En vrai, elle m'a pas dit les choses comme ça. C'était plutôt : Amandine tentant de convaincre qu'un tel stage est une chouette opportunité VS Mother dont le silence et les "hum" révèlent la déception dans toute son ampleur. Au moins, y'en a un qui ne la décevra pas : Jean-Philippe Star. Accepté dans une école de commerce où il faut vendre son rein pour payer les frais d'inscription, LUI au moins, il est prestige. Forcément, à côté, je ne fais pas le poids dans le coeur de ma mère :
- Alors T'ES PRIS ? Je suis vraiment FIÈRE DE TOI ! Je vais soudoyer tes parents pour t'échanger contre ma saltimbanque de fille ! D'ailleurs, entre nous : qu'est-ce que tu fous avec cette ringarde? Je serais toi, je me serais barrée depuis bien longtemps ! 

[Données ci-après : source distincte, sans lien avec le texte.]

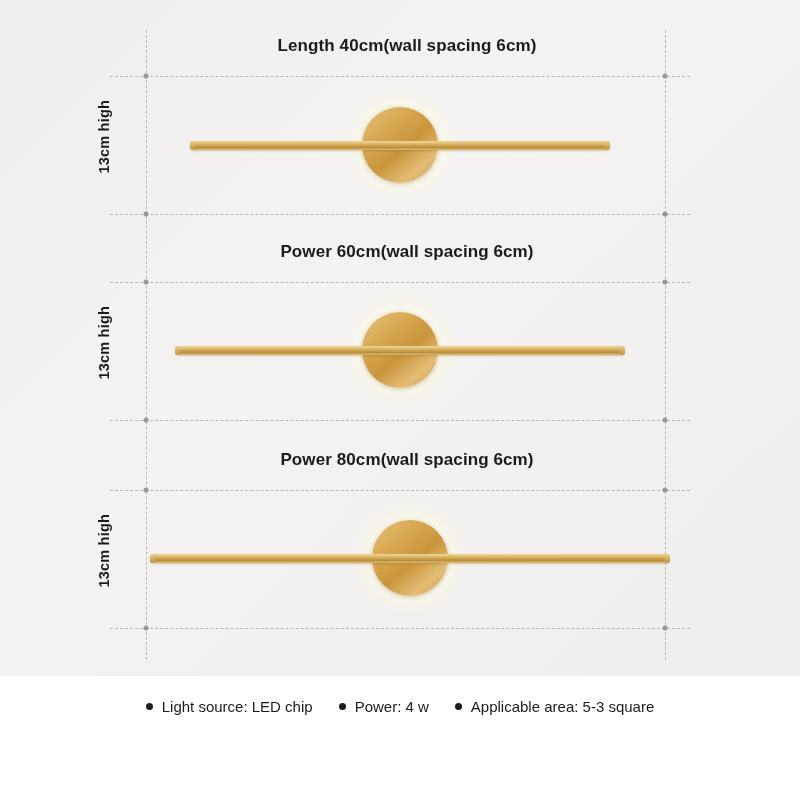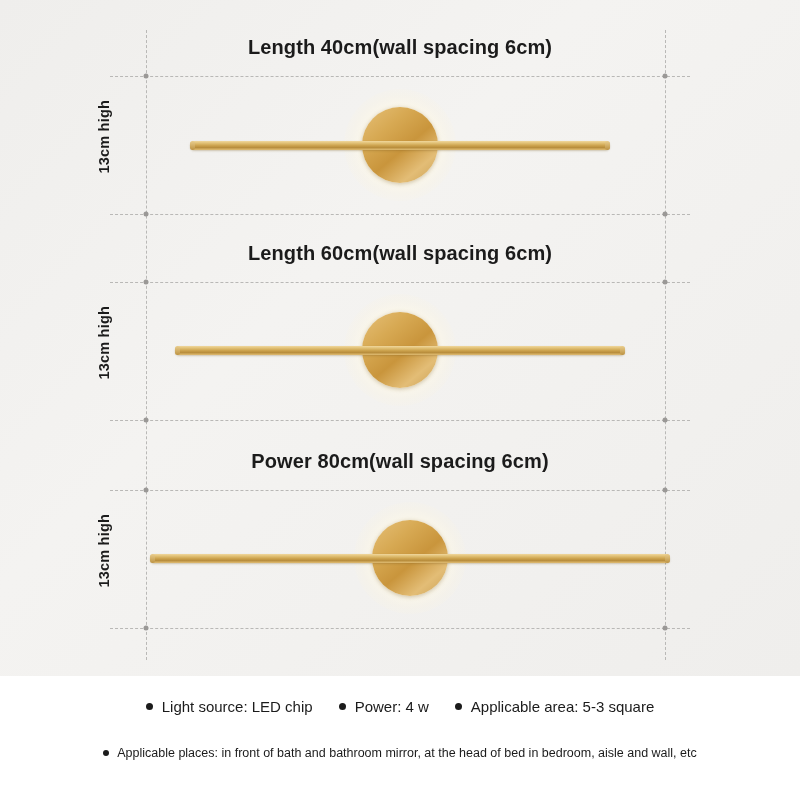--- a/index.html
+++ b/index.html
@@ -64,10 +64,10 @@
 
   .block-title {
     position: absolute;
-    left: 0;
+    left: 7px;
     width: 580px;
     text-align: center;
-    font-size: 20px;
+    font-size: 17px;
     font-weight: bold;
     color: #1b1b1b;
     letter-spacing: 0.1px;

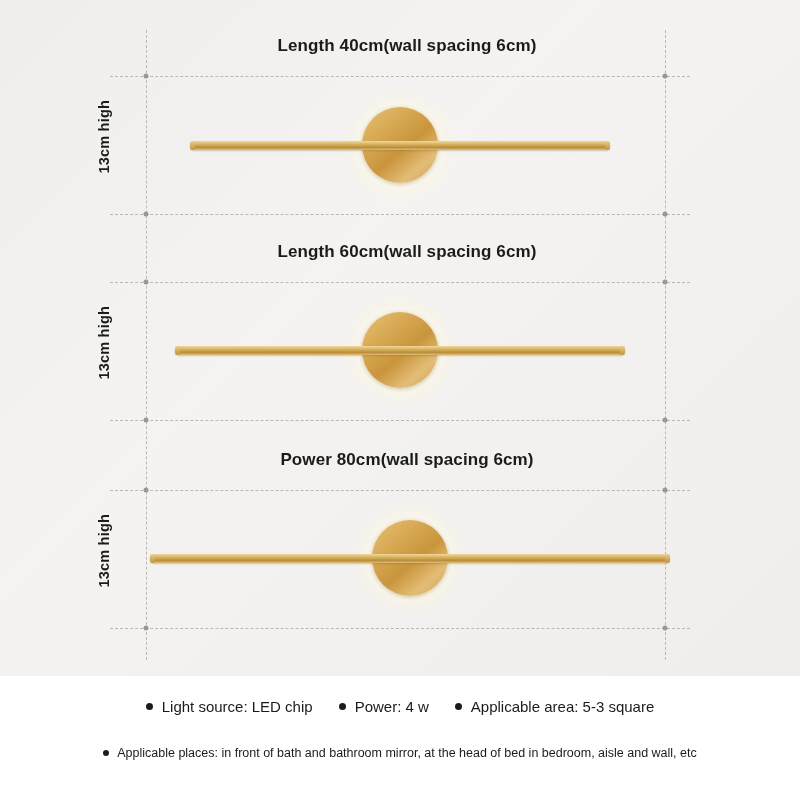--- a/index.html
+++ b/index.html
@@ -234,7 +234,7 @@
     </div>
 
     <div class="block" style="top:206px;">
-      <div class="block-title" style="top:36px;">Length 60cm(wall spacing 6cm)</div>
+      <div class="block-title" style="top:36px;">Power 60cm(wall spacing 6cm)</div>
     </div>
     <div class="side-label" style="left:96px; top:306px;">13cm high</div>
     <div class="lamp" style="left:175px; top:290px; width:450px;">

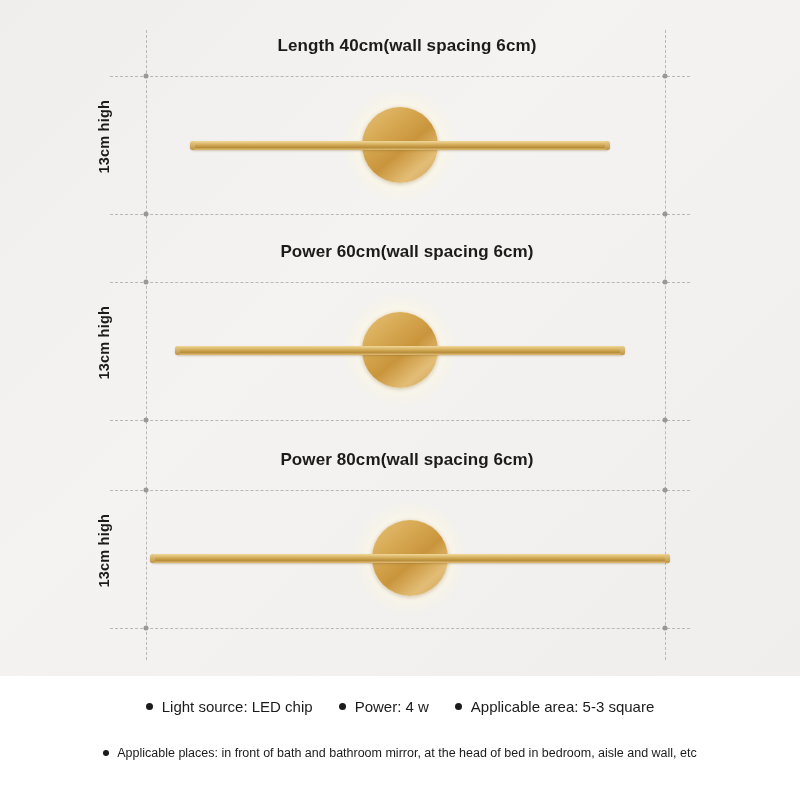--- a/index.html
+++ b/index.html
@@ -276,12 +276,6 @@
       </div>
     </div>
 
-    <div class="note-row">
-      <div class="note">
-        <span class="bullet"></span>
-        <span>Applicable places: in front of bath and bathroom mirror, at the head of bed in bedroom, aisle and wall, etc</span>
-      </div>
-    </div>
 
   </div>
 

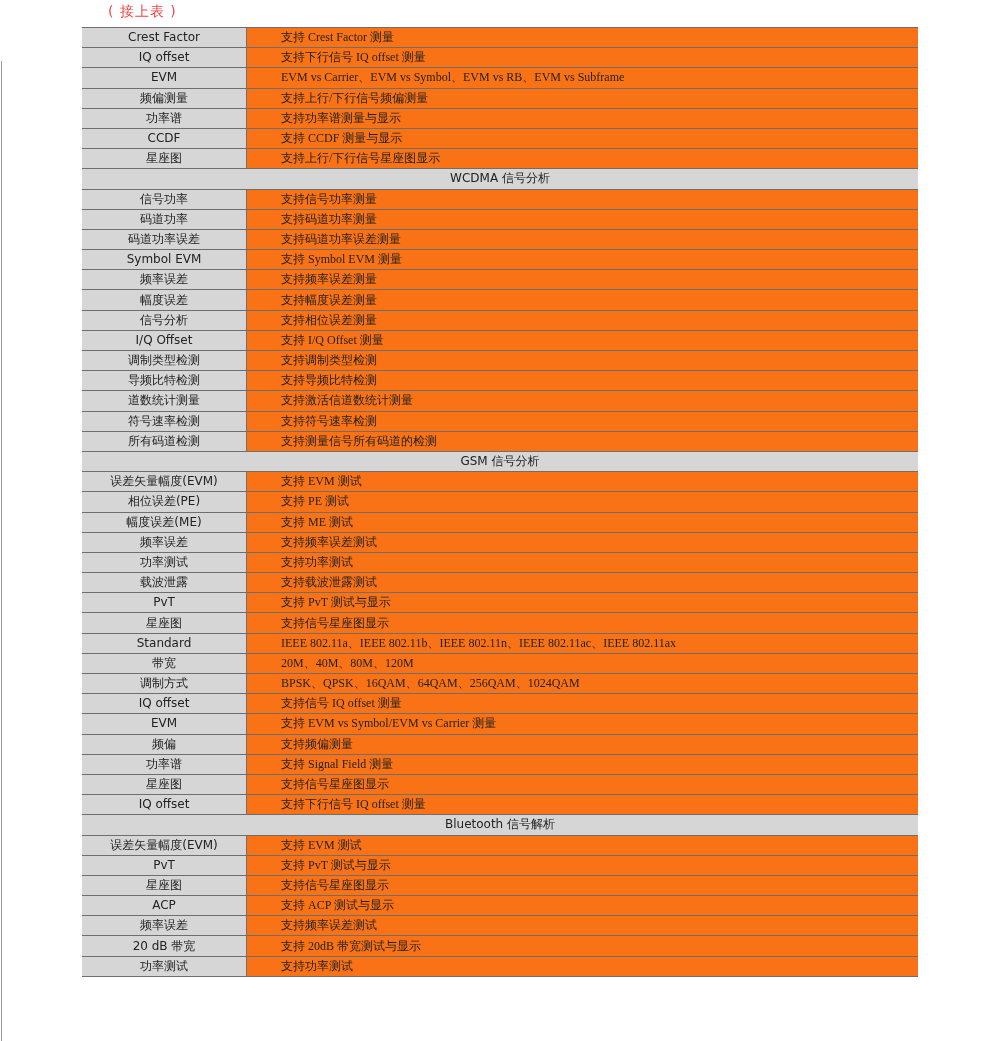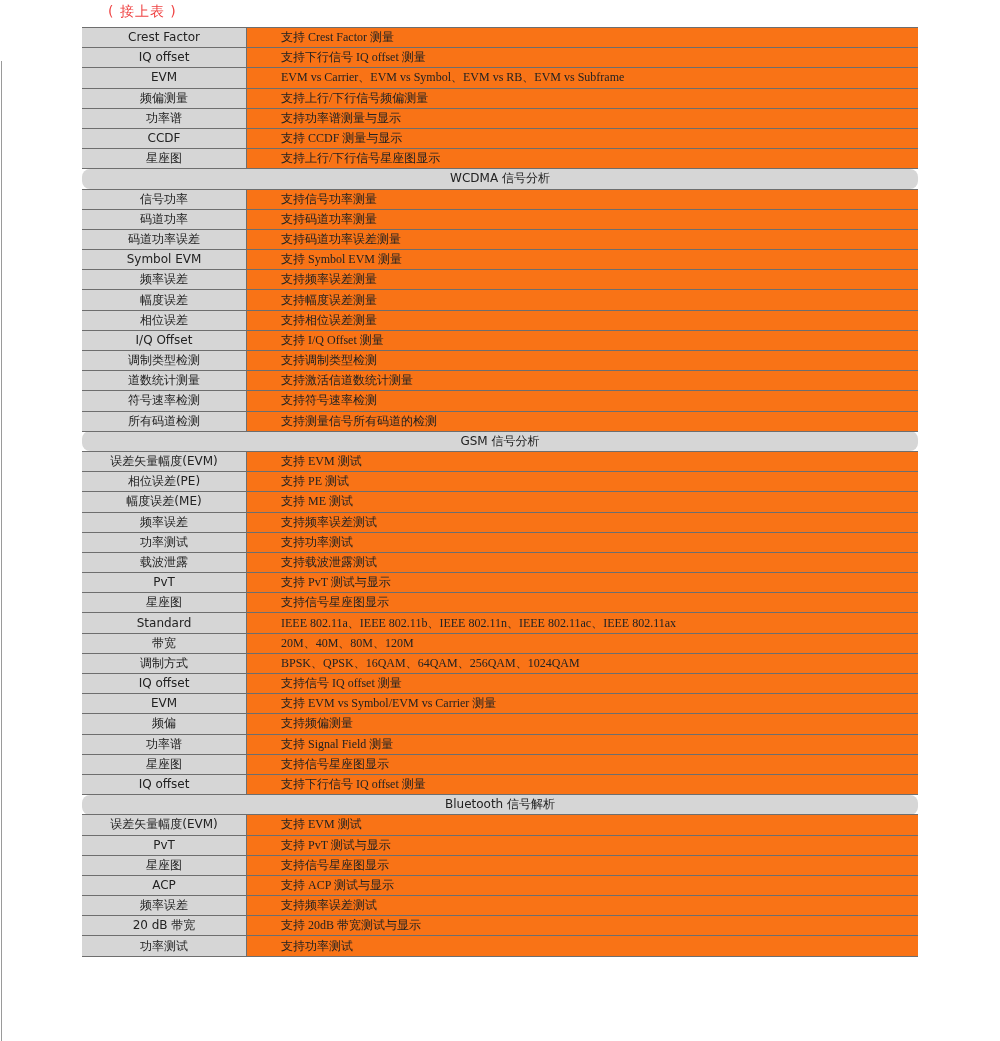--- a/index.html
+++ b/index.html
@@ -12,7 +12,7 @@
                   border-top: 1px solid #6e6e6e; border-bottom: 1px solid #6e6e6e; white-space: nowrap; overflow: hidden; }
   td.name { width: 164px; background: #d6d6d6; text-align: center; border-right: 1px solid #6e6e6e; }
   td.desc { background: #f97316; padding-left: 34px !important; font-family: Liberation Serif, serif; }
-  tr.section td { background: #d6d6d6; text-align: center; padding-left: 0; border-radius: 8px; }
+  tr.section td { background: #d6d6d6; text-align: center; padding-left: 0; }
   tr.section td span { display: inline-block; margin-left: 0; }
 </style>
 </head>

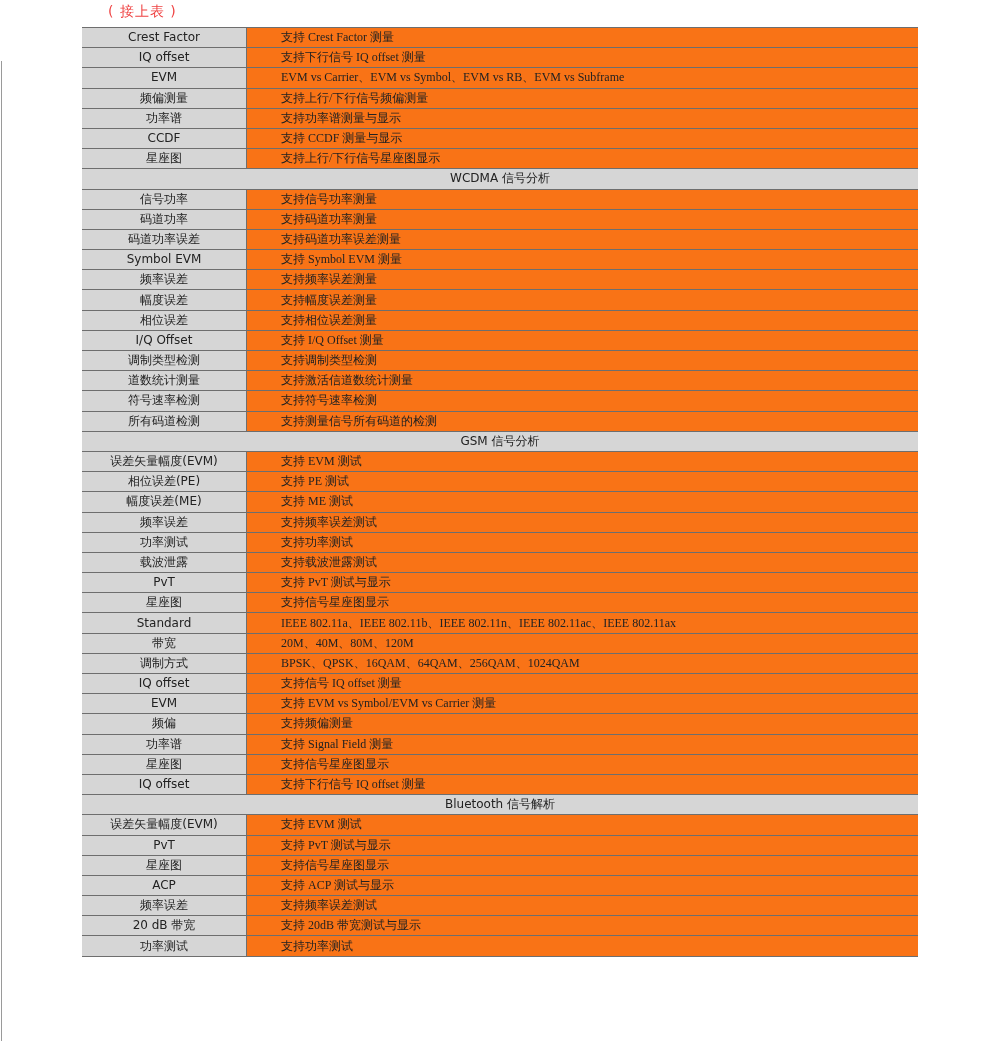--- a/index.html
+++ b/index.html
@@ -79,7 +79,7 @@
         <td class="desc">支持幅度误差测量</td>
       </tr>
       <tr>
-        <td class="name">相位误差</td>
+        <td class="name">信号分析</td>
         <td class="desc">支持相位误差测量</td>
       </tr>
       <tr>

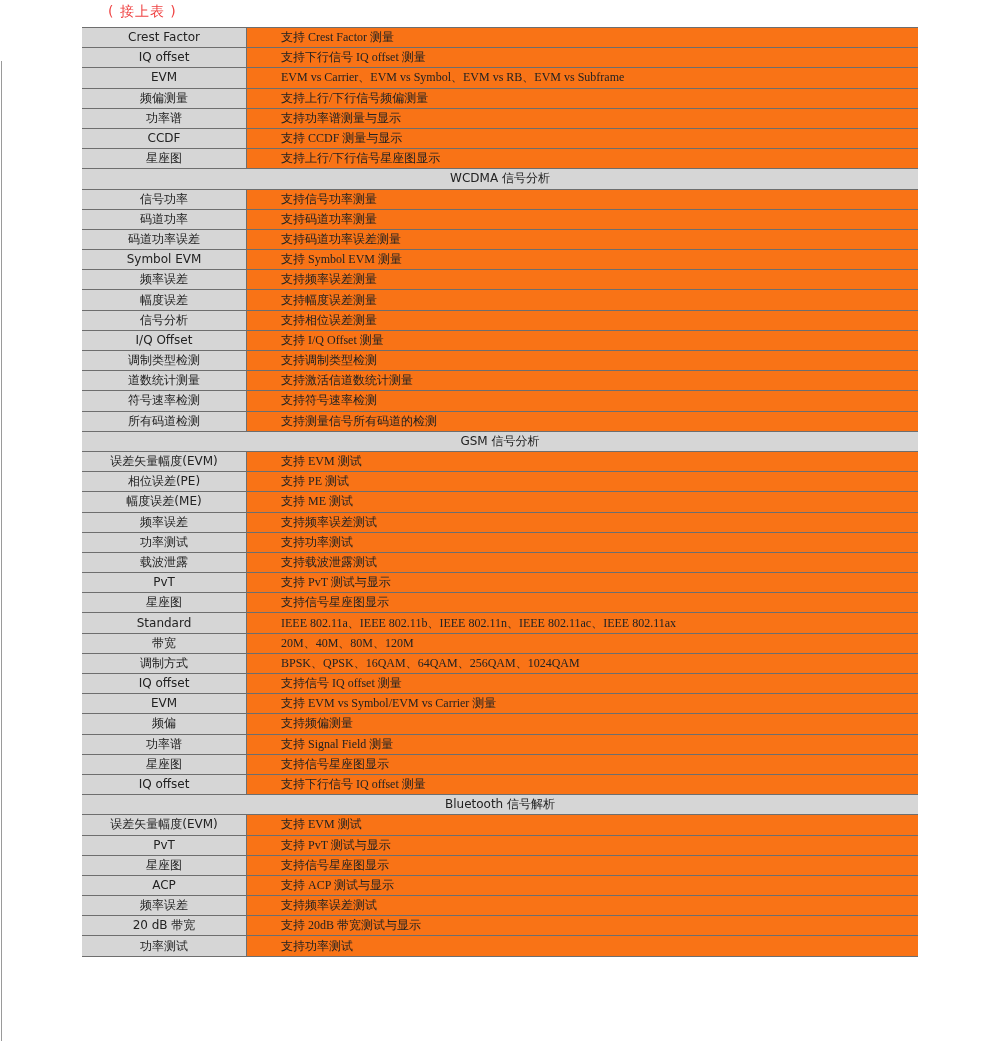--- a/index.html
+++ b/index.html
@@ -91,6 +91,10 @@
         <td class="desc">支持调制类型检测</td>
       </tr>
       <tr>
+        <td class="name">导频比特检测</td>
+        <td class="desc">支持导频比特检测</td>
+      </tr>
+      <tr>
         <td class="name">道数统计测量</td>
         <td class="desc">支持激活信道数统计测量</td>
       </tr>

Mardi 27 avril 2010 à 22:18

Ces derniers temps, j'ai pris conscience que le manque de confiance en soi pouvait être pathétique. Quand il s'agit de ne pas oser contester des faits pourtant évidents, j'ai envie de m'auto-foutre une claque derrière la tête et de me traiter de pauvre fille :
- C'est Maxime Leforestier qui chante "pour le plaisir" !
- Hum, t'es sûr? C'est pas Hervé Vilard plutôt?
- Bah nan. T'es crétine ou quoi?
- Ah ben tu dois avoir raison...

Mais je peux m'économiser une thérapie sur dix ans, je sais que tout ça, c'est à cause du gynéco qui a accouché ma mère. En exclusivité, les premières paroles que j'ai entendues en ce monde :
- Vous allez pas l'appeler Amandine quand même? C'est un prénom absolument ridicule !

Comme je suis plus sentimentale que rancunière, c'est quand même lui que je vais voir. Rectification : je traverse la moitié de la France, prends deux trains et marche vingt minutes pour aller le voir. Avec systématiquement les mêmes interrogations :
- Vous pourriez me faire une échographie pour vérifier que j'ai toujours deux ovaires?

J'ignore pourquoi, mais j'ai un super feeling avec les médecins. Alors qu'avec les vendeuses de lingerie, pas du tout, par exemple. Mais les médecins, ils me kiffent tous. Y compris le gynéco. Moi je débarque à chaque fois affolée, au-secours-j'ai-mes-règles-huit-fois-par-mois-c'est-quoi-ce-délire, j'ai peur qu'il trouve pas mes ovaires, je récite mes tables de multiplication pour penser à autre chose tellement je stresse, et lui, il me parle politique tout en m'examinant:
- Tiens, l'étudiante en droit ! Que penses-tu de la loi sur la burka?
- Euh... ça vous dit pas, on en parle quand j'aurai plus les pieds dans les étriers ?
- Ne trouves-tu pas cela un brin liberticide, tout de même? Tiens, regarde, on voit tes ovaires ! ... Et la polygamie alors? Tu vas me donner ton avis pendant que je te ferai une échographie, ce sera moins chiant, comme ça.


Qu'est-ce qui peut pousser quelqu'un à faire ce métier? Pompier, on voit à peu près, institutrice ça se comprend aussi, gendarme à la limite (quoi que, non). En fait, devenir gynéco est une décision exclusivement motivée par le désir de toucher des seins. Mais n'est-ce pas une faible compensation par rapport aux horreurs indicibles qui doivent s'enchaîner chaque jour?
- Et donc tu veux devenir médiateur familial. C'est pourri, ça.
- ...
- C'est la misère humaine, on voit des choses affreuses. Faut être con pour vouloir être payé à remédier à la monstruosité. Et je sais de quoi je parle, je vois quarante mycoses par jour ! 
 

Mardi 27 avril 2010 à 16:15

C'est décidé, je bosse mon mémoire, ça rigole plus.